TASK DIRECTIONS = Go to the line containing "retweets, 14:22: 366 -> 227" in the records below. Repeat it and the lines after it exactly, all the way to the end.

DATA EXCERPTS =
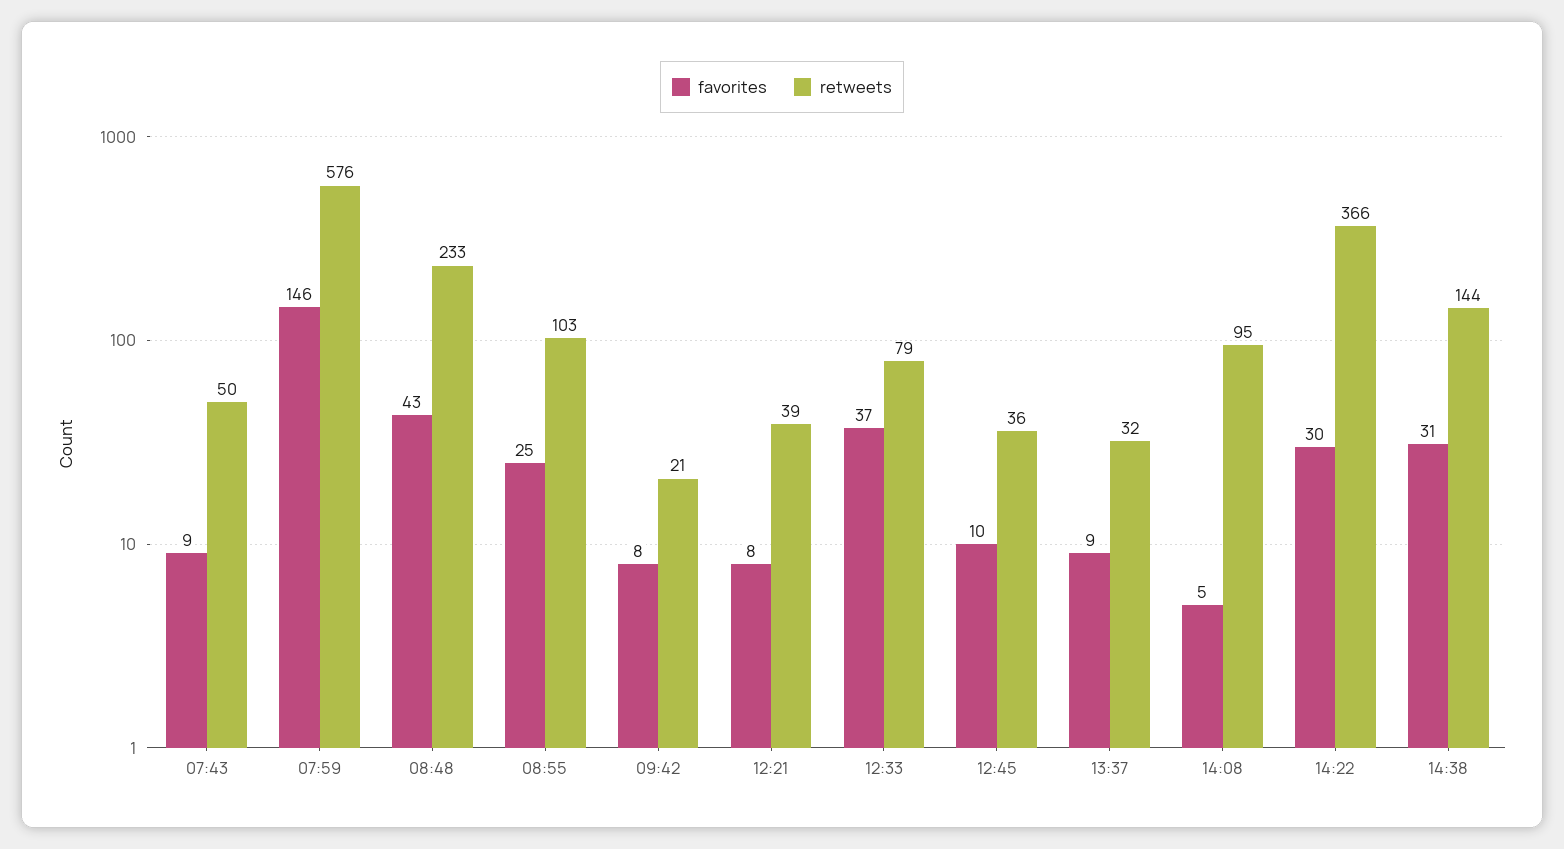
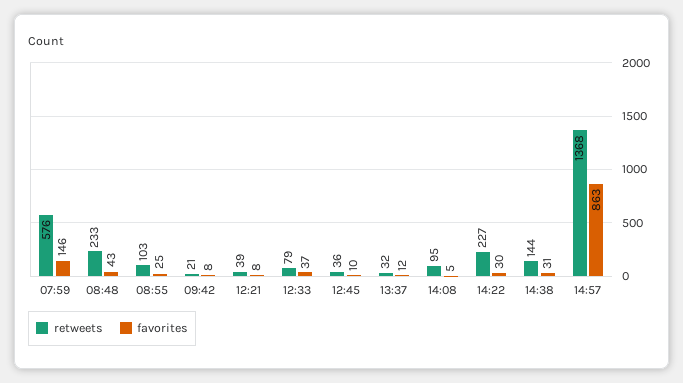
favorites, 07:43: 9 -> none
retweets, 07:43: 50 -> none
favorites, 13:37: 9 -> 12
retweets, 14:22: 366 -> 227
retweets, 14:57: none -> 1368
favorites, 14:57: none -> 863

RESULT OF THIS TASK =
retweets, 14:22: 366 -> 227
retweets, 14:57: none -> 1368
favorites, 14:57: none -> 863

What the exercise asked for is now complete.